» Exercise
Give back an exact copy of the entries beneath, minus the pictures.

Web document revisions
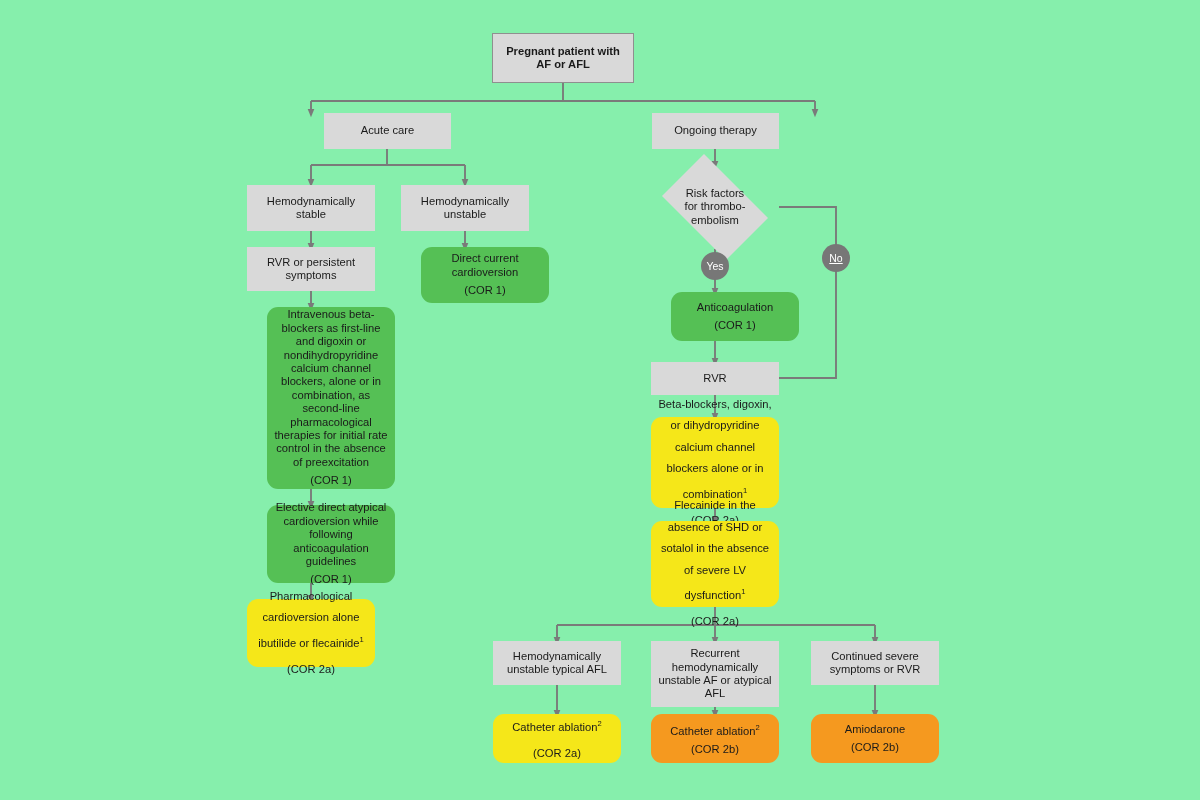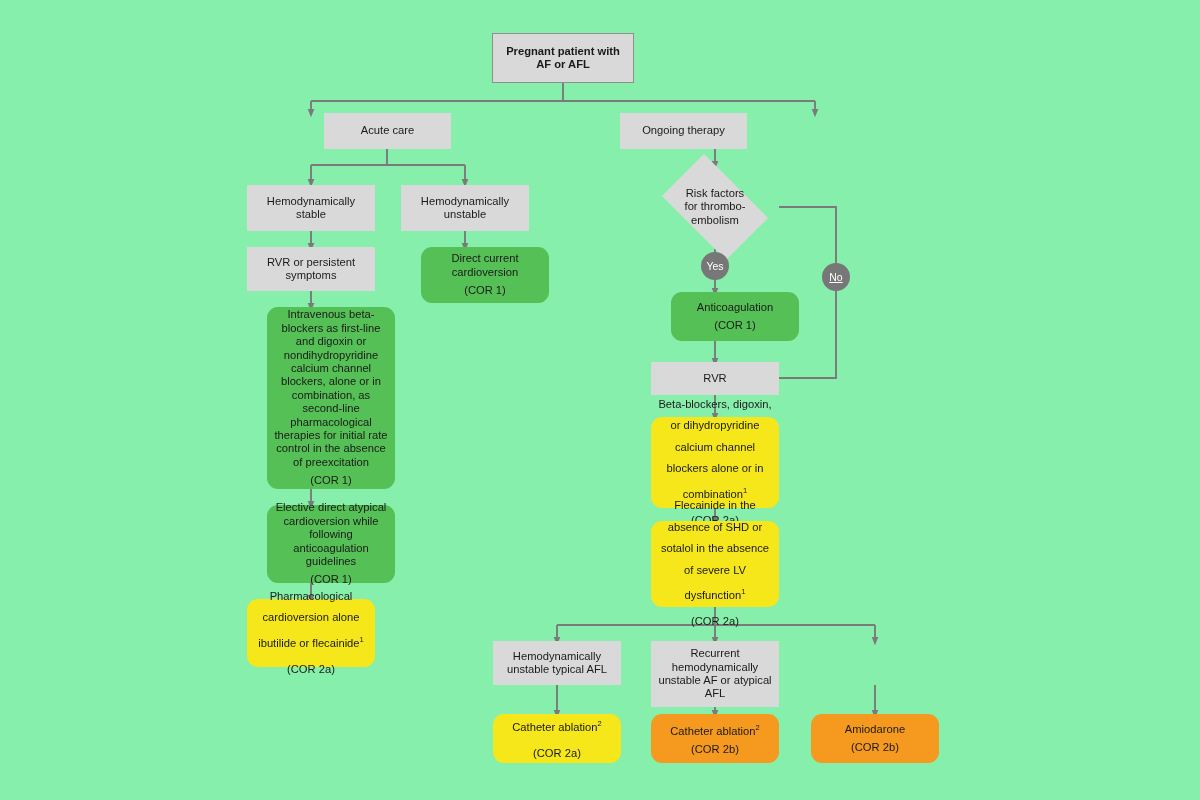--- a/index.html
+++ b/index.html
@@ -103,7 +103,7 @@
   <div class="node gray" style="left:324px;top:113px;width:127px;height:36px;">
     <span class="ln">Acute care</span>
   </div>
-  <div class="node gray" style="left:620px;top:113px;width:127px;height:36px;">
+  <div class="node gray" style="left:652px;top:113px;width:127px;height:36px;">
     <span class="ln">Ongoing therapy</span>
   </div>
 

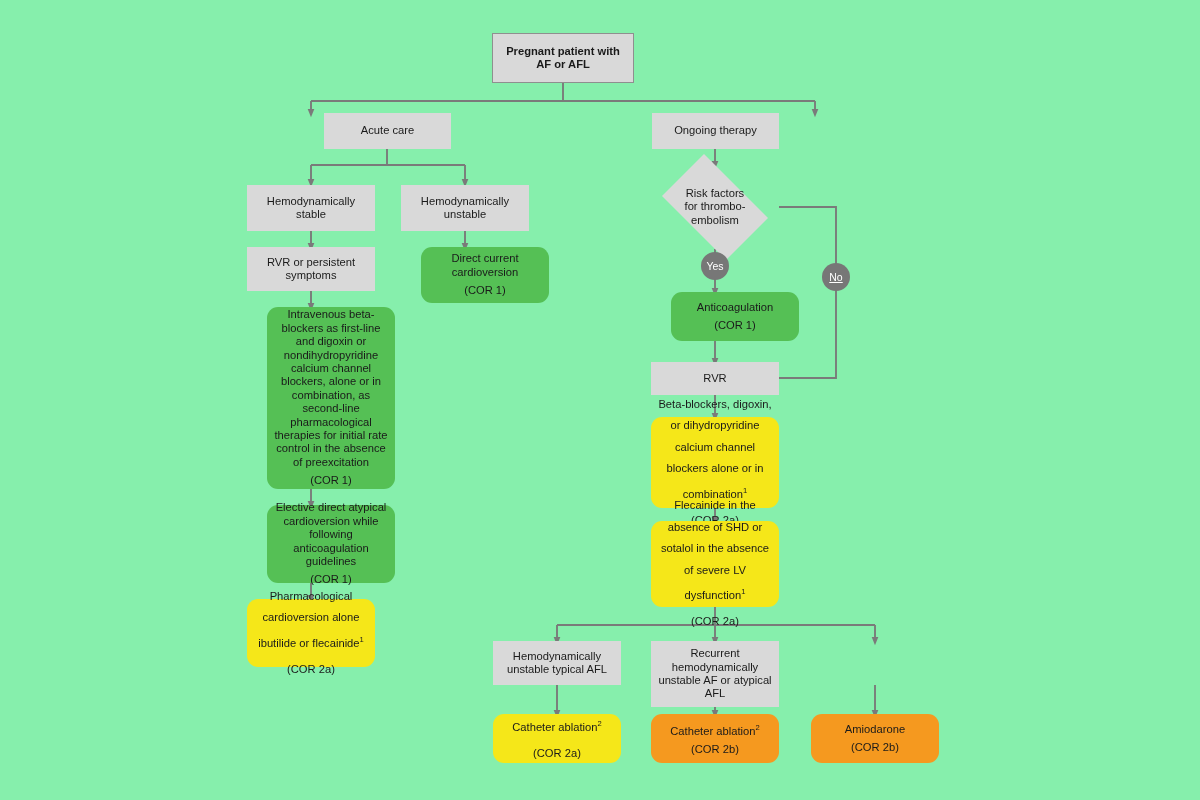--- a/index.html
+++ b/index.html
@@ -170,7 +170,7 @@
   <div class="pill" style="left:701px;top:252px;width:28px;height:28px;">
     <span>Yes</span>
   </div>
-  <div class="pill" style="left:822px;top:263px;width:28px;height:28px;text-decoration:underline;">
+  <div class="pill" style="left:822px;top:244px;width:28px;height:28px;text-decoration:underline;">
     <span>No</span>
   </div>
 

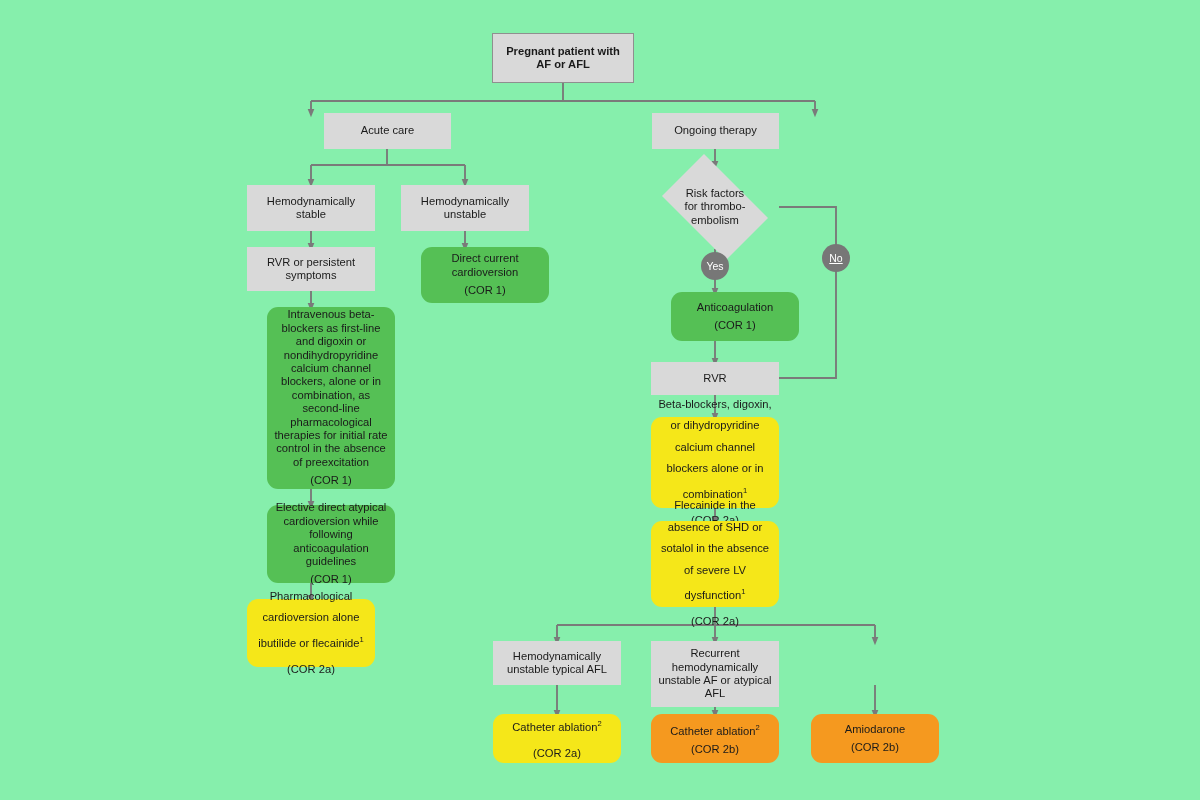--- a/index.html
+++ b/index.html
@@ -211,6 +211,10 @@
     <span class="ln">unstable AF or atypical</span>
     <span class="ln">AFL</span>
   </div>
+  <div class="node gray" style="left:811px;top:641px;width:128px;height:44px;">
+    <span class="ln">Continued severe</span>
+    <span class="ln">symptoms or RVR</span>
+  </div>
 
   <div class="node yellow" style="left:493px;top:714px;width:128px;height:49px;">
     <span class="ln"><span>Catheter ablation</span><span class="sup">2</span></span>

» Exercise solution
--- a/index.html
+++ b/index.html
@@ -103,7 +103,7 @@
   <div class="node gray" style="left:324px;top:113px;width:127px;height:36px;">
     <span class="ln">Acute care</span>
   </div>
-  <div class="node gray" style="left:620px;top:113px;width:127px;height:36px;">
+  <div class="node gray" style="left:652px;top:113px;width:127px;height:36px;">
     <span class="ln">Ongoing therapy</span>
   </div>
 

--- a/index.html
+++ b/index.html
@@ -170,7 +170,7 @@
   <div class="pill" style="left:701px;top:252px;width:28px;height:28px;">
     <span>Yes</span>
   </div>
-  <div class="pill" style="left:822px;top:263px;width:28px;height:28px;text-decoration:underline;">
+  <div class="pill" style="left:822px;top:244px;width:28px;height:28px;text-decoration:underline;">
     <span>No</span>
   </div>
 

--- a/index.html
+++ b/index.html
@@ -211,6 +211,10 @@
     <span class="ln">unstable AF or atypical</span>
     <span class="ln">AFL</span>
   </div>
+  <div class="node gray" style="left:811px;top:641px;width:128px;height:44px;">
+    <span class="ln">Continued severe</span>
+    <span class="ln">symptoms or RVR</span>
+  </div>
 
   <div class="node yellow" style="left:493px;top:714px;width:128px;height:49px;">
     <span class="ln"><span>Catheter ablation</span><span class="sup">2</span></span>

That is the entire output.